Health Information Exchange


Leading Fully Certified EMR Software already ready for the Heathcare Information Exchange

With Healthcare Information Exchange (or HIE), your practice will be able to share clinical information with Health Data Exchanges quickly and confidentially. Participating in Health Data Exchanges helps manage risks and keep track of the current community health status, and contributing encourages correct data as well as good control of potential health problems. IMS Link™ interoperability offers your practice an easy way to connect with other hospitals, labs, local/regional/national health repositories, research programs and more.

Health Information Exchange (HIE) refers to the process of reliable and interoperable electronic health-related information sharing conducted in a manner that protects the confidentiality, privacy, and security of the information. The development of widespread HIEs is quickly becoming a reality. Health Information Organizations (HIOs) are the organizations that oversee HIE. For HIOs to function, they must have the capability to employ nationally recognized standards to enable interoperability, security and confidentiality, and to ensure authorization of those who access the information.

The HIE implementation challenge will be to create a standardized interoperable model that is patient centric, trusted, longitudinal, scalable, sustainable, and reliable. HIM principles will be critical to the success of HIEs and the nationwide health information network. HIEs, enabled by technology, are expected to improve the quality of care and patient safety and reduce healthcare costs.

HIM professionals are among the experts stakeholders needed for health information exchange. Healthcare workflow, patient privacy rights, state and federal disclosure laws, secondary data, and data integrity issues (including duplicate patient records) are all part of the HIM professional’s body of knowledge. This knowledge base uniquely positions the HIM professional to navigate the barriers to Health Information Exchange (HIE) and facilitate the definition of key workflows and processes. It also qualifies the HIM professional to assume a leadership role in an HIE.

AHIMA is taking an active role in standards setting efforts for HIE and has convened a Practice Council of Experts appointed by the Board of Directors to provide guidance to the Association concerning HIE. Visit the Advocacy and public policy center health information exchange pages for more information on standards setting activities.
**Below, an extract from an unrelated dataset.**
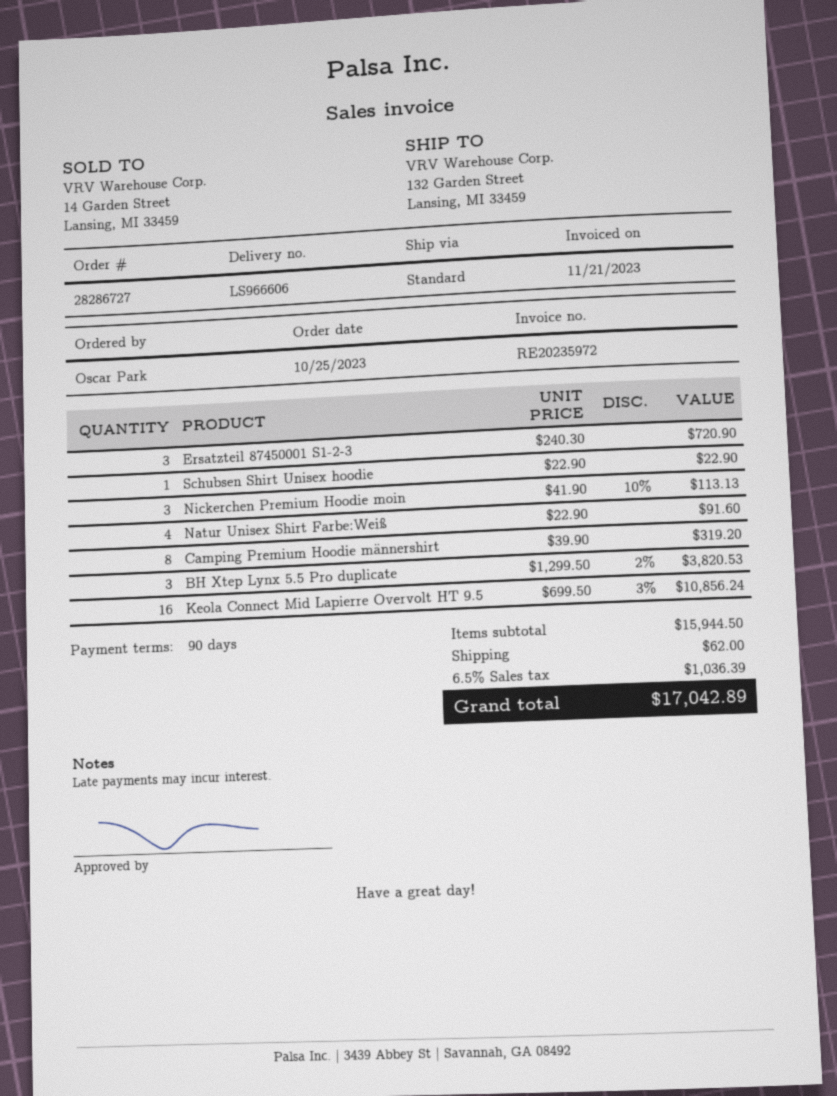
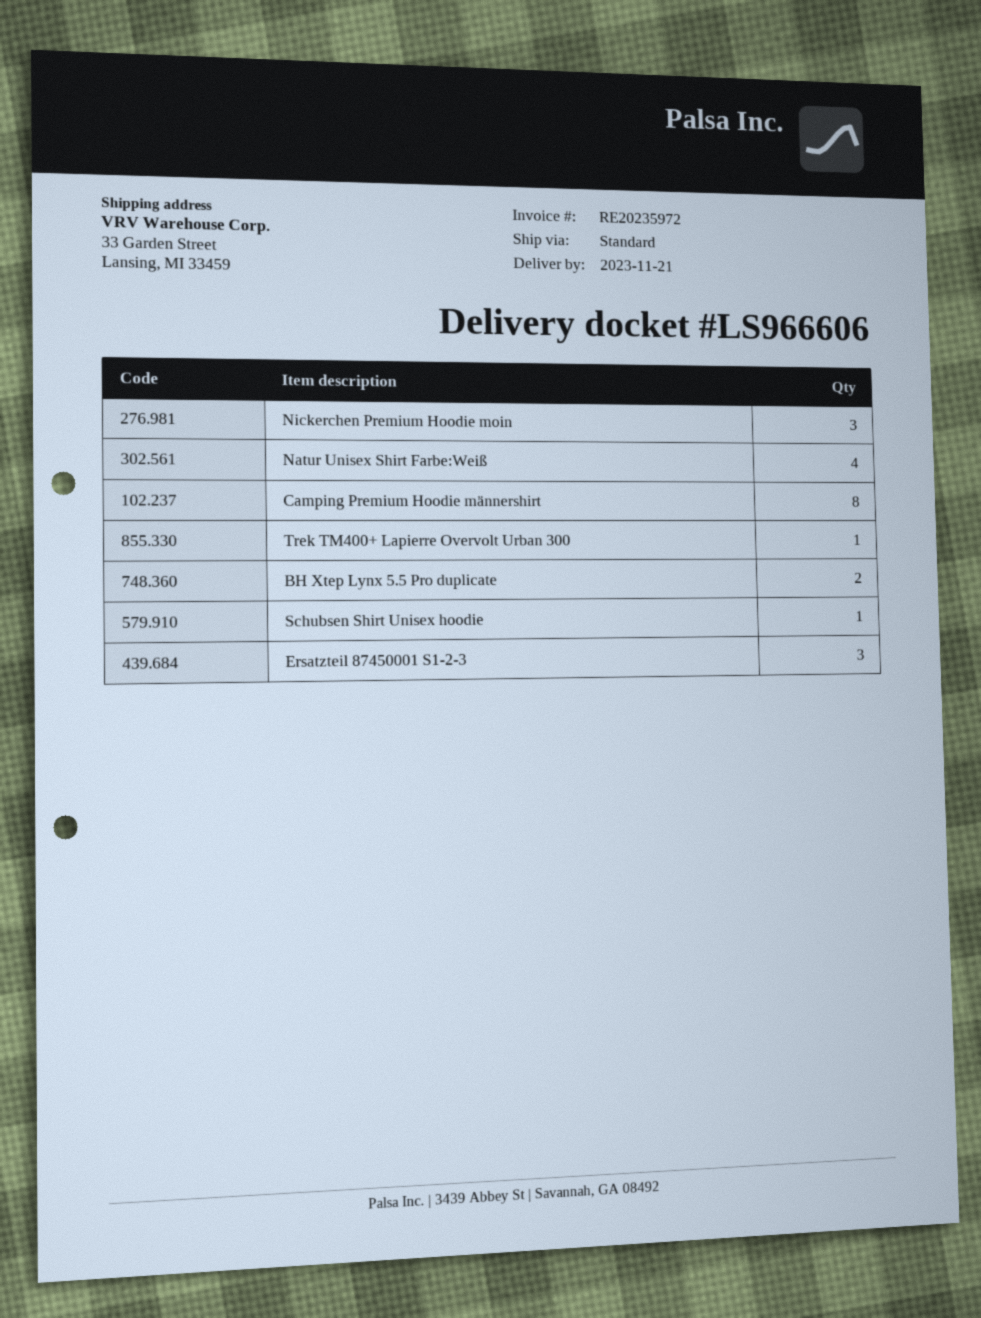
ship to: 132 Garden Street, Lansing, MI 33459 -> 33 Garden Street, Lansing, MI 33459
BH Xtep Lynx 5.5 Pro duplicate: 3 -> 2
Keola Connect Mid Lapierre Overvolt HT 9.5: 16 -> none
Trek TM400+ Lapierre Overvolt Urban 300: none -> 1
Through development of privacy and security policies regarding methods for accessing the HIE system, provisioning, authorizing, and authenticating users, and auditing access, HIM professionals have the opportunity to engage with colleagues and other stakeholders in defining functional business processes in the various systems sharing health data. These processes should be based on best-practice data quality principles and attributes that result in improved quality of care and patient safety. AHIMA has multiple resources addressing HIE issues to assist with this challenge.

Health information exchange (HIE) is defined as the mobilization of healthcare information electronically across organizations within a region, community or hospital system.

HIE provides the capability to electronically move clinical information among disparate health care information systems while maintaining the meaning of the information being exchanged. The goal of HIE is to facilitate access to and retrieval of clinical data to provide safer and more timely, efficient, effective, and equitable patient-centered care. HIE is also useful to public health authorities to assist in analyses of the health of the population.

HIE systems facilitate the efforts of physicians and clinicians to meet high standards of patient care through electronic participation in a patient’s continuity of care with multiple providers. Secondary health care provider benefits include reduced expenses associated with:

  • The manual printing, scanning and faxing of documents, including paper and ink costs, as well as the maintenance of associated office machinery
  • The physical mailing of patient charts and records, and phone communication to verify delivery of traditional communications, referrals, and test results
  • The time and effort involved in recovering missing patient information, including any duplicate tests required to recover such information

According to an internal study at Sushoo Health Information Exchange, the current method of exchanging patients’ health information accounts for approximately $17,160 of expenses annually for a single-clinician practice.

Formal organizations are now emerging to provide both form and function for health information exchange efforts, both on independent and governmental/regional levels. These organizations are, in many cases, enabled and supported financially by statewide health information exchange grants from the Office of the National Coordinator for Health Information Technology. These grants were legislated into the HITECH components of the American Reinvestment and Recovery Act in 2009. The latter organizations (often called Regional Health Information Organizations, or RHIOs) are ordinarily geographically defined entities which develop and manage a set of contractual conventions and terms, arrange for the means of electronic exchange of information, and develop and maintain HIE standards.

In the United States, federal and state regulations regarding HIEs and HIT (health information technology) are still being defined. Federal regulations such as “Meaningful Use” legislation as well as the implementation of some state governments of state-sponsored HIEs (such as the North Carolina HIE) in addition to fluctuating health care regulations among the states are rapidly changing the face of this relatively new industry. HIEs and RHIOs continue to struggle to achieve self-sustainability and the vast majority remain tied to Federal, State, or Independent grant funding in order to remain operational; with some exceptions such as the Indiana HIE.